- _Task_:
Look for "class" in the records and copy every line that has it.

- _Code change snippets_:
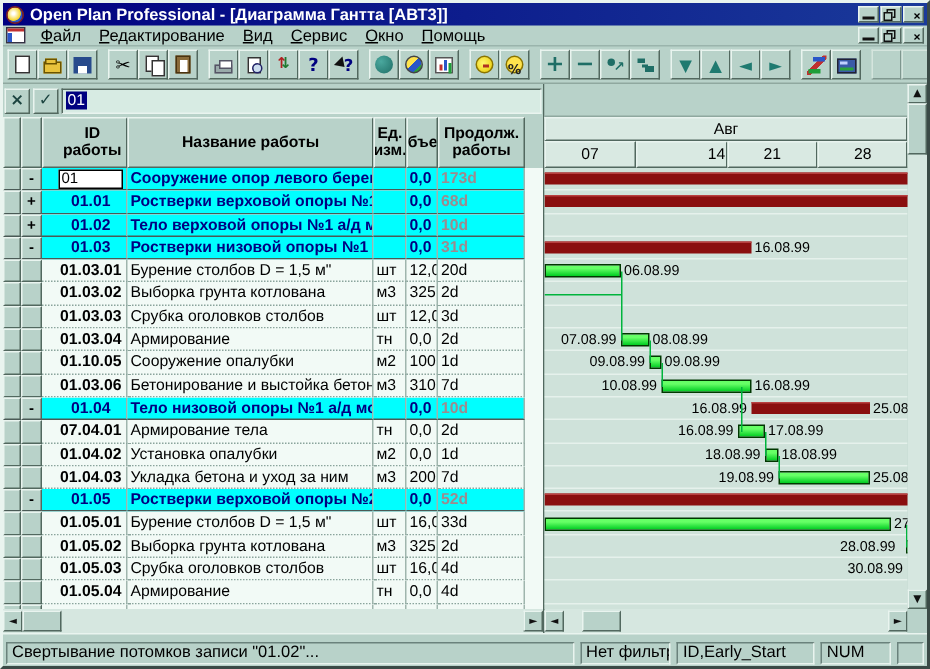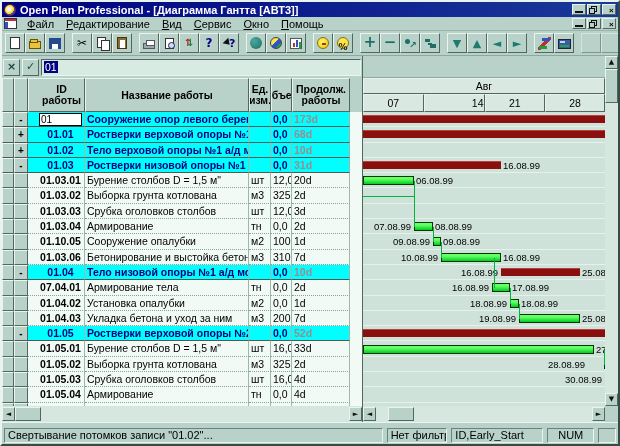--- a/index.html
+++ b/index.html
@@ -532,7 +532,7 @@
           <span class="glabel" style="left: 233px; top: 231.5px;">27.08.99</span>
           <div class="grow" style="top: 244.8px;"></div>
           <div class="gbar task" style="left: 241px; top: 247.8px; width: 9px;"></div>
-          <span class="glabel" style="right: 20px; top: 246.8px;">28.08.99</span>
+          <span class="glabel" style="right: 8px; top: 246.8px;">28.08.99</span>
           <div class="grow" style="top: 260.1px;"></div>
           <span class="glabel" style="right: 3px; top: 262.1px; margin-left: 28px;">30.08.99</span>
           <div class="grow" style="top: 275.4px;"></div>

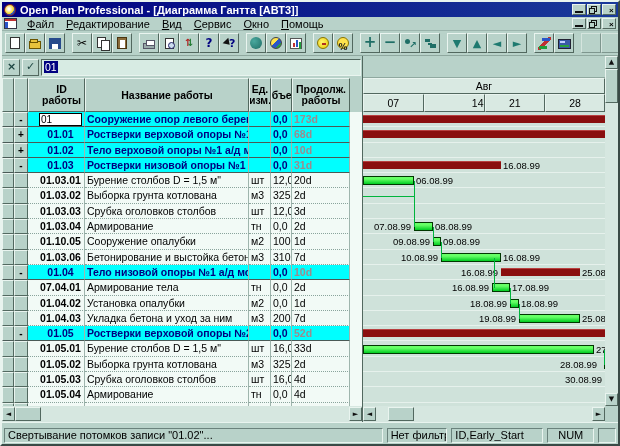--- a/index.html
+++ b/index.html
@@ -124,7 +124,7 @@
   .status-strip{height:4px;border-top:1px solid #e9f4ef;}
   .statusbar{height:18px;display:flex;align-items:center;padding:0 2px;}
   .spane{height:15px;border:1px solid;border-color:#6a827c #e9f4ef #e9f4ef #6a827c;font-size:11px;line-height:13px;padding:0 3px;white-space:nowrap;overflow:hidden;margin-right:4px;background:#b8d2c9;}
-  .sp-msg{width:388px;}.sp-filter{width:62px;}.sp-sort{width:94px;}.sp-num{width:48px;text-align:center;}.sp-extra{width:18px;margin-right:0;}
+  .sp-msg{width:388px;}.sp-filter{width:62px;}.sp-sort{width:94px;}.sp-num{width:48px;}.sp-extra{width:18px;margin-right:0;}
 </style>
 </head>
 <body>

- _Solution for this problem_:
           <span class="glabel" style="left: 233px; top: 231.5px;">27.08.99</span>
           <div class="grow" style="top: 244.8px;"></div>
           <div class="gbar task" style="left: 241px; top: 247.8px; width: 9px;"></div>
-          <span class="glabel" style="right: 20px; top: 246.8px;">28.08.99</span>
+          <span class="glabel" style="right: 8px; top: 246.8px;">28.08.99</span>
           <div class="grow" style="top: 260.1px;"></div>
           <span class="glabel" style="right: 3px; top: 262.1px; margin-left: 28px;">30.08.99</span>
           <div class="grow" style="top: 275.4px;"></div>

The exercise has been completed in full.